__HOW TO COMPLETE THIS TASK__.
Print the entries below word for word; the pictures stay out of your copy.

__DATA EXTRACTS__.
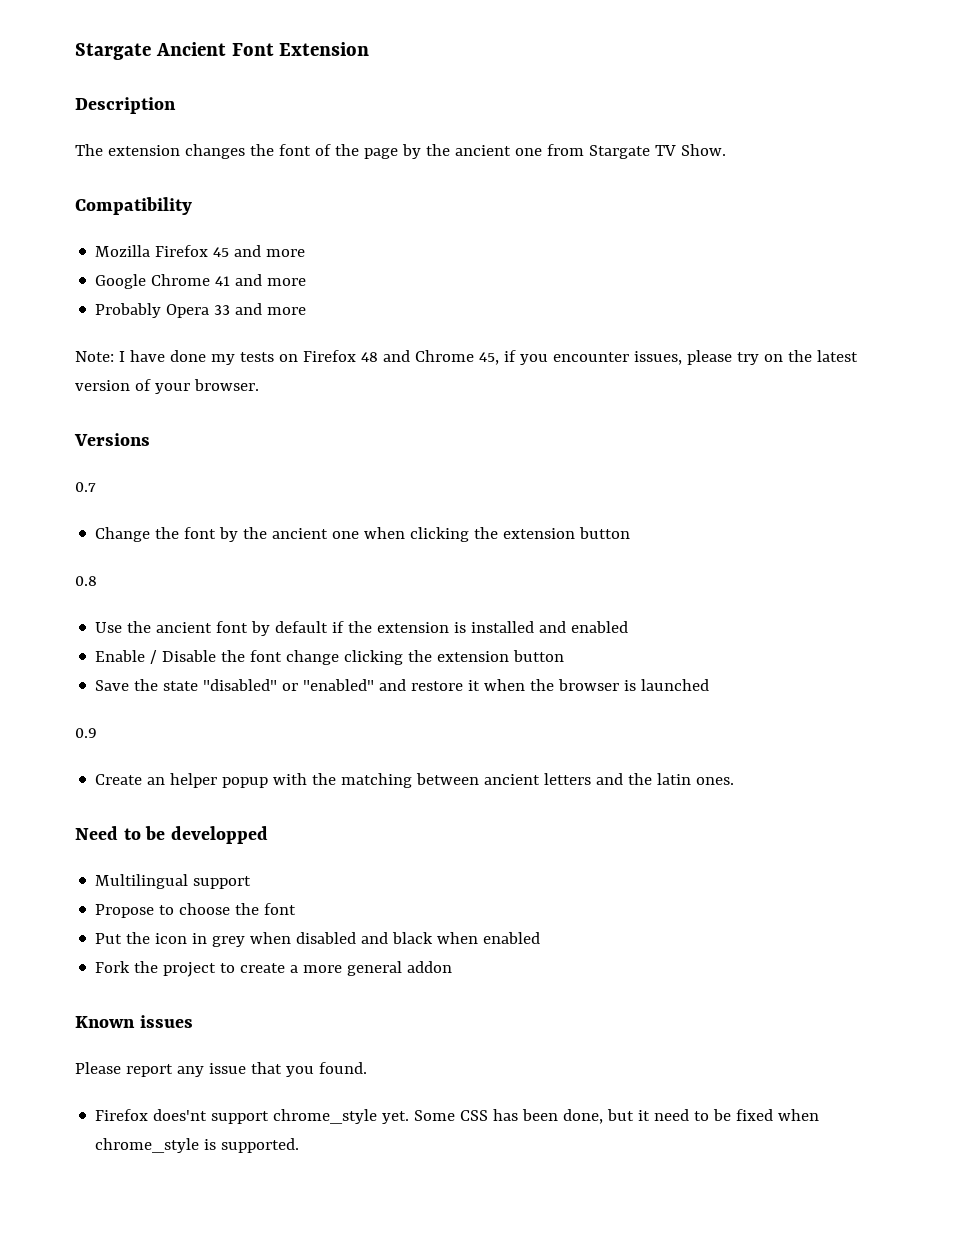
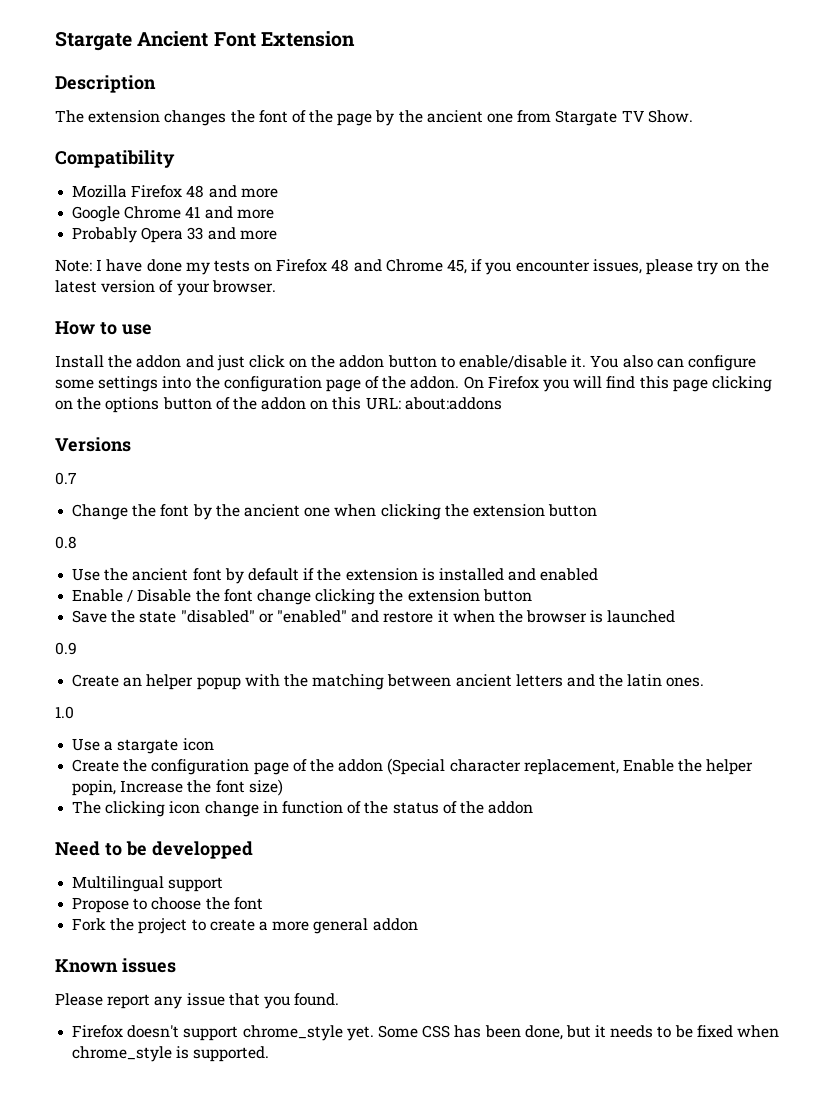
[213,247,230,257] 45 -> [186,185,205,198] 48
(259, 385) none -> [55,321,152,335] [55,355,756,371] [55,376,772,392] [55,397,502,413] // How to use // Install the addon and just click on the addon button to enable/disable it. You also can configure some settings into the configuration page of the addon. On Firefox you will find this page clicking on the options button of the addon on this URL: about:addons
(735, 781) none -> [55,706,74,719] [72,738,214,754] [72,758,754,775] [72,779,283,796] [72,801,534,817] // 1.0 // Use a stargate icon // Create the configuration page of the addon (Special character replacement, Enable the helper popin, Increase the font size) // The clicking icon change in function of the status of the addon
[95,932,541,947] // Put the icon in grey when disabled and black when enabled -> (263, 903) none
[153,1109,208,1121] does'nt -> [127,1025,180,1038] doesn't
[654,1109,690,1121] need -> [610,1025,654,1038] needs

__EXERCISE SOLUTION__.
[213,247,230,257] 45 -> [186,185,205,198] 48
(259, 385) none -> [55,321,152,335] [55,355,756,371] [55,376,772,392] [55,397,502,413] // How to use // Install the addon and just click on the addon button to enable/disable it. You also can configure some settings into the configuration page of the addon. On Firefox you will find this page clicking on the options button of the addon on this URL: about:addons
(735, 781) none -> [55,706,74,719] [72,738,214,754] [72,758,754,775] [72,779,283,796] [72,801,534,817] // 1.0 // Use a stargate icon // Create the configuration page of the addon (Special character replacement, Enable the helper popin, Increase the font size) // The clicking icon change in function of the status of the addon
[95,932,541,947] // Put the icon in grey when disabled and black when enabled -> (263, 903) none
[153,1109,208,1121] does'nt -> [127,1025,180,1038] doesn't
[654,1109,690,1121] need -> [610,1025,654,1038] needs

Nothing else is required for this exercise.